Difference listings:
──────────────────────────────

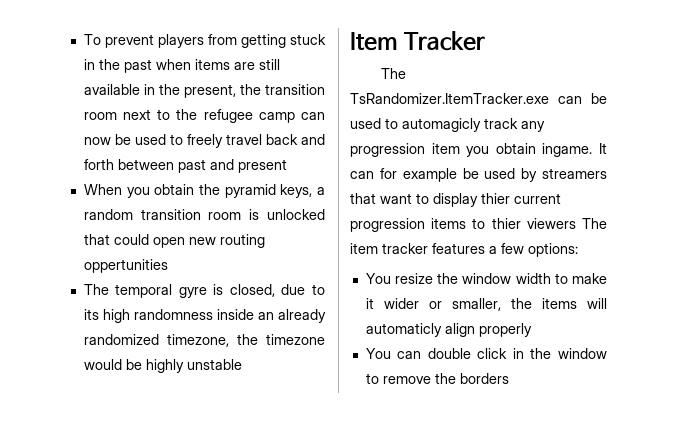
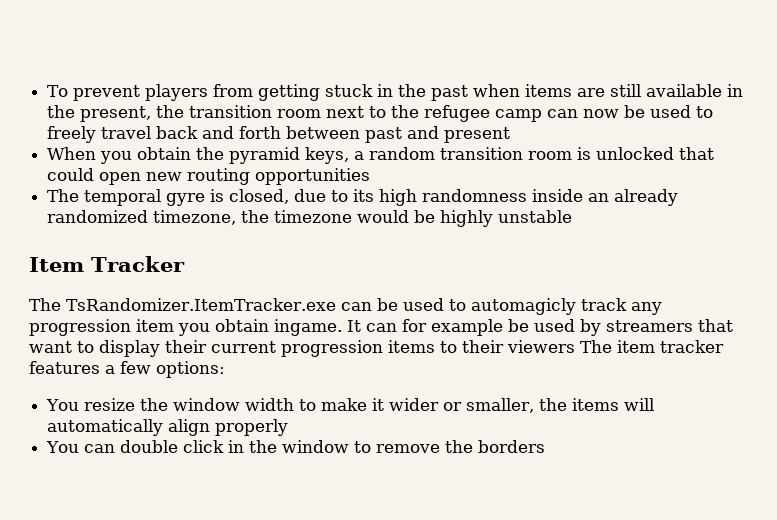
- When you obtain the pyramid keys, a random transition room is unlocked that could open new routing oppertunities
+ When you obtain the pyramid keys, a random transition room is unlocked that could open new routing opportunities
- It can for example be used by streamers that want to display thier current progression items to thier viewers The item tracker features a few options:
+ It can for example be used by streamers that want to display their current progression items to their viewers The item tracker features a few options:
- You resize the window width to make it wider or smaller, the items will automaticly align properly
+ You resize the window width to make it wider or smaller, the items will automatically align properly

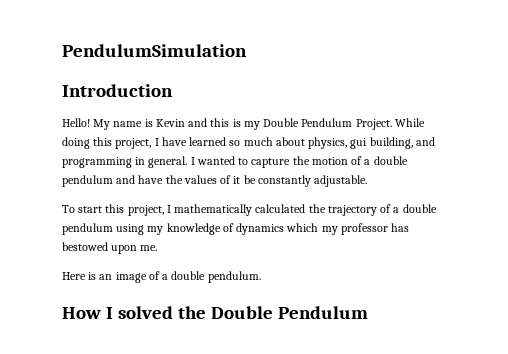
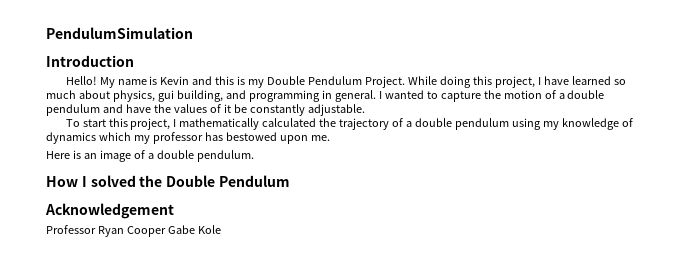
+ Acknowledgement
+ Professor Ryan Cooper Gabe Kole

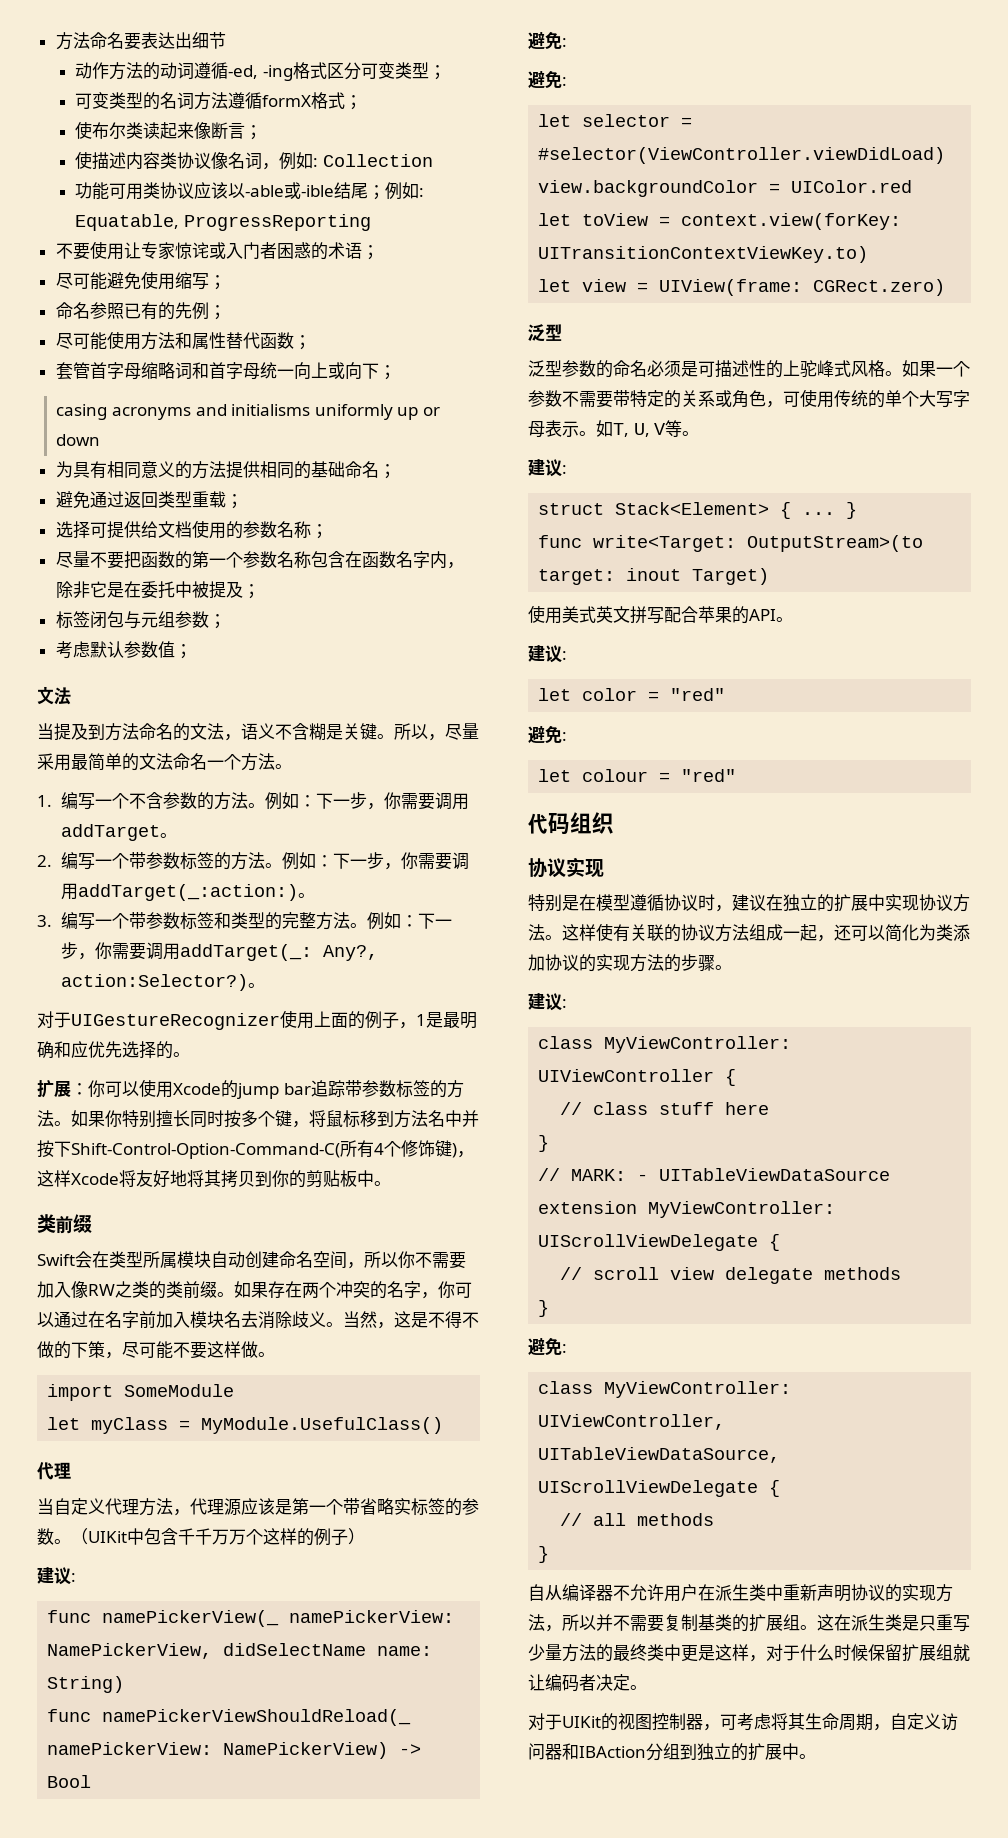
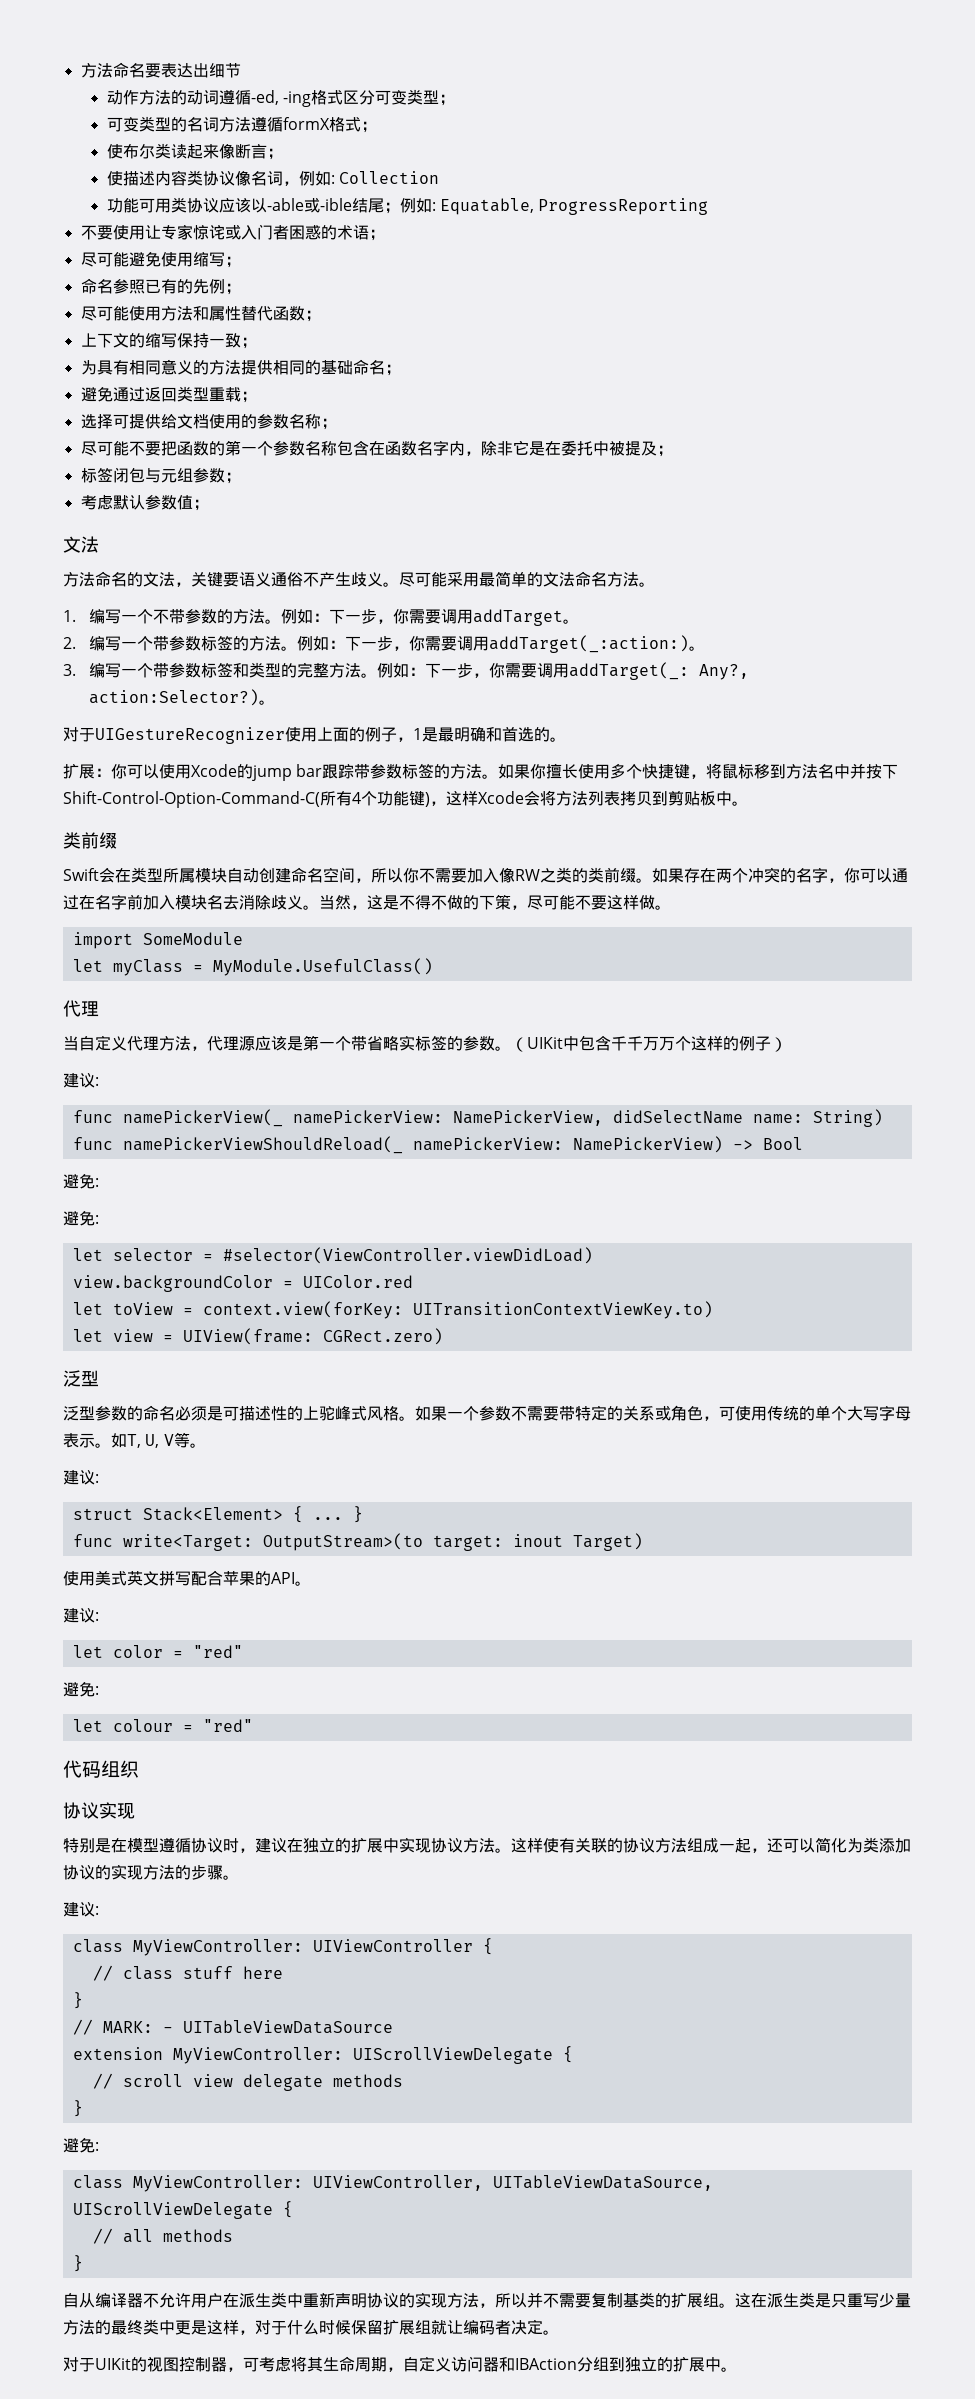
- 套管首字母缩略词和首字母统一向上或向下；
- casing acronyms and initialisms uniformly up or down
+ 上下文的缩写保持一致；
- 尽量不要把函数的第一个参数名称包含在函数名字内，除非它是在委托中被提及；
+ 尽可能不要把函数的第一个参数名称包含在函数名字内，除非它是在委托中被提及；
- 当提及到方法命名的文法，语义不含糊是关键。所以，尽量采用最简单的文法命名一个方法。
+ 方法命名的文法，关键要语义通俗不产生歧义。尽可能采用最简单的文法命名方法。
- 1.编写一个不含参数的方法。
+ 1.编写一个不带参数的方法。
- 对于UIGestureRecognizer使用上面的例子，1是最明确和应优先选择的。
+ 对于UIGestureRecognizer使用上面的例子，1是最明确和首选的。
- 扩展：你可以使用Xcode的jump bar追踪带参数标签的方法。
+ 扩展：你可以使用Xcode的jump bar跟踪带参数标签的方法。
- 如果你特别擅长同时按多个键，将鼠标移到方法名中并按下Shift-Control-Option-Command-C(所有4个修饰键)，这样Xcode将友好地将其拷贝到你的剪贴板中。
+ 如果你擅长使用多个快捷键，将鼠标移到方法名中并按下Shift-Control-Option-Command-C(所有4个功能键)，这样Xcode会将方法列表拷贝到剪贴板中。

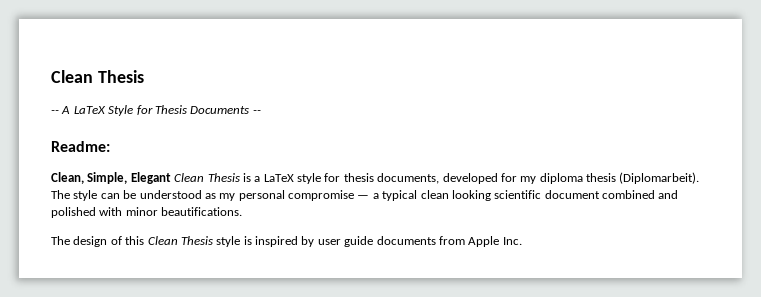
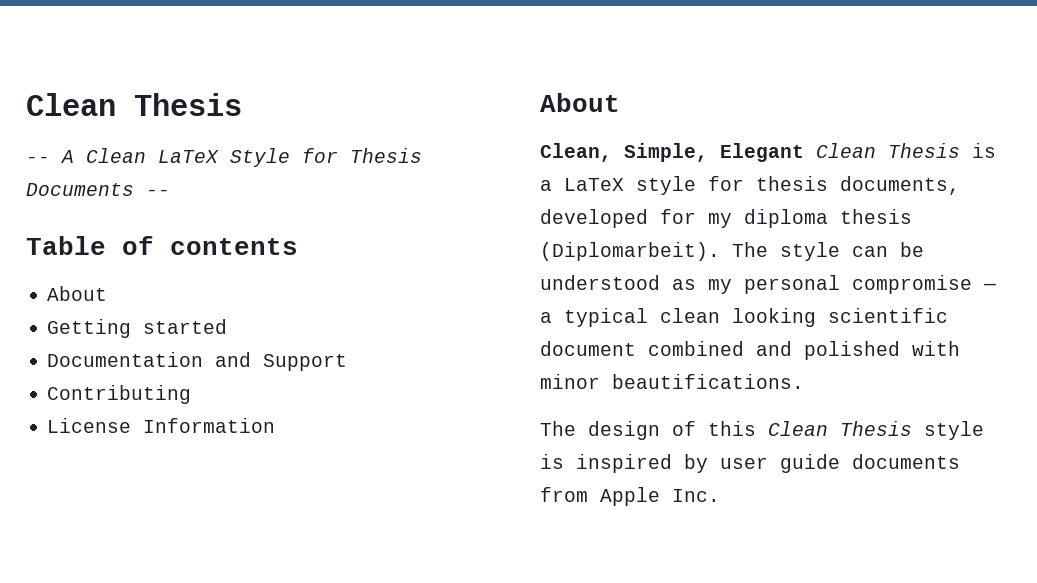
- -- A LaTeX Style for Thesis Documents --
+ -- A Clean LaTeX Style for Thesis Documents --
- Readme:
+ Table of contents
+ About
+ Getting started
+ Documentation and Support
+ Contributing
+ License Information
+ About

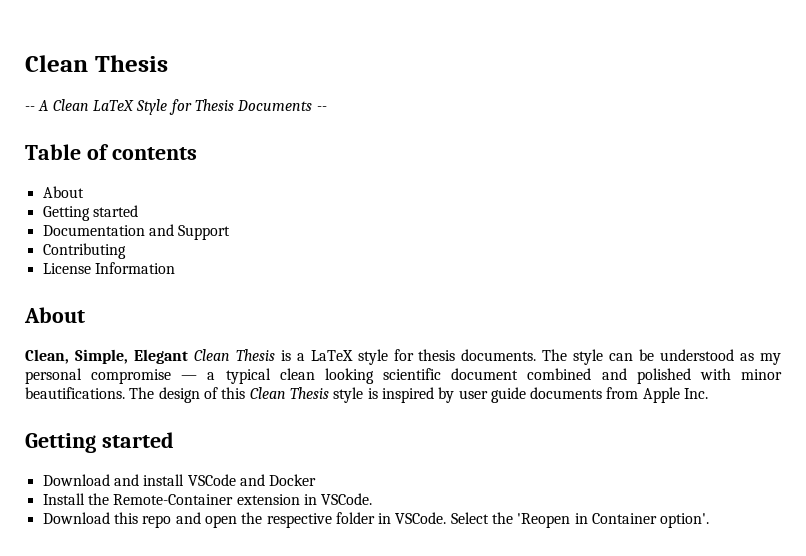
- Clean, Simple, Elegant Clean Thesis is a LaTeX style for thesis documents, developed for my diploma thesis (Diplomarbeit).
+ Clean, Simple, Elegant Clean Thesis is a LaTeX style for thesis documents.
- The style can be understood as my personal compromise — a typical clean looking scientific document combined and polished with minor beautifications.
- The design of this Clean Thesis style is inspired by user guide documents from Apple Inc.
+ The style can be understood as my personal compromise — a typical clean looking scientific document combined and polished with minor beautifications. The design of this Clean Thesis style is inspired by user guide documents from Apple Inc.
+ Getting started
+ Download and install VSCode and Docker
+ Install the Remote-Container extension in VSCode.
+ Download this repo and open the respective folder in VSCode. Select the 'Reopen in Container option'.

──────────────────────────────

ACTIVITY: For each entry, repeat its text exactly and leave out any picture it holds.

SOLUTION BELOW:
- When you obtain the pyramid keys, a random transition room is unlocked that could open new routing oppertunities
+ When you obtain the pyramid keys, a random transition room is unlocked that could open new routing opportunities
- It can for example be used by streamers that want to display thier current progression items to thier viewers The item tracker features a few options:
+ It can for example be used by streamers that want to display their current progression items to their viewers The item tracker features a few options:
- You resize the window width to make it wider or smaller, the items will automaticly align properly
+ You resize the window width to make it wider or smaller, the items will automatically align properly

+ Acknowledgement
+ Professor Ryan Cooper Gabe Kole

- 套管首字母缩略词和首字母统一向上或向下；
- casing acronyms and initialisms uniformly up or down
+ 上下文的缩写保持一致；
- 尽量不要把函数的第一个参数名称包含在函数名字内，除非它是在委托中被提及；
+ 尽可能不要把函数的第一个参数名称包含在函数名字内，除非它是在委托中被提及；
- 当提及到方法命名的文法，语义不含糊是关键。所以，尽量采用最简单的文法命名一个方法。
+ 方法命名的文法，关键要语义通俗不产生歧义。尽可能采用最简单的文法命名方法。
- 1.编写一个不含参数的方法。
+ 1.编写一个不带参数的方法。
- 对于UIGestureRecognizer使用上面的例子，1是最明确和应优先选择的。
+ 对于UIGestureRecognizer使用上面的例子，1是最明确和首选的。
- 扩展：你可以使用Xcode的jump bar追踪带参数标签的方法。
+ 扩展：你可以使用Xcode的jump bar跟踪带参数标签的方法。
- 如果你特别擅长同时按多个键，将鼠标移到方法名中并按下Shift-Control-Option-Command-C(所有4个修饰键)，这样Xcode将友好地将其拷贝到你的剪贴板中。
+ 如果你擅长使用多个快捷键，将鼠标移到方法名中并按下Shift-Control-Option-Command-C(所有4个功能键)，这样Xcode会将方法列表拷贝到剪贴板中。

- -- A LaTeX Style for Thesis Documents --
+ -- A Clean LaTeX Style for Thesis Documents --
- Readme:
+ Table of contents
+ About
+ Getting started
+ Documentation and Support
+ Contributing
+ License Information
+ About

- Clean, Simple, Elegant Clean Thesis is a LaTeX style for thesis documents, developed for my diploma thesis (Diplomarbeit).
+ Clean, Simple, Elegant Clean Thesis is a LaTeX style for thesis documents.
- The style can be understood as my personal compromise — a typical clean looking scientific document combined and polished with minor beautifications.
- The design of this Clean Thesis style is inspired by user guide documents from Apple Inc.
+ The style can be understood as my personal compromise — a typical clean looking scientific document combined and polished with minor beautifications. The design of this Clean Thesis style is inspired by user guide documents from Apple Inc.
+ Getting started
+ Download and install VSCode and Docker
+ Install the Remote-Container extension in VSCode.
+ Download this repo and open the respective folder in VSCode. Select the 'Reopen in Container option'.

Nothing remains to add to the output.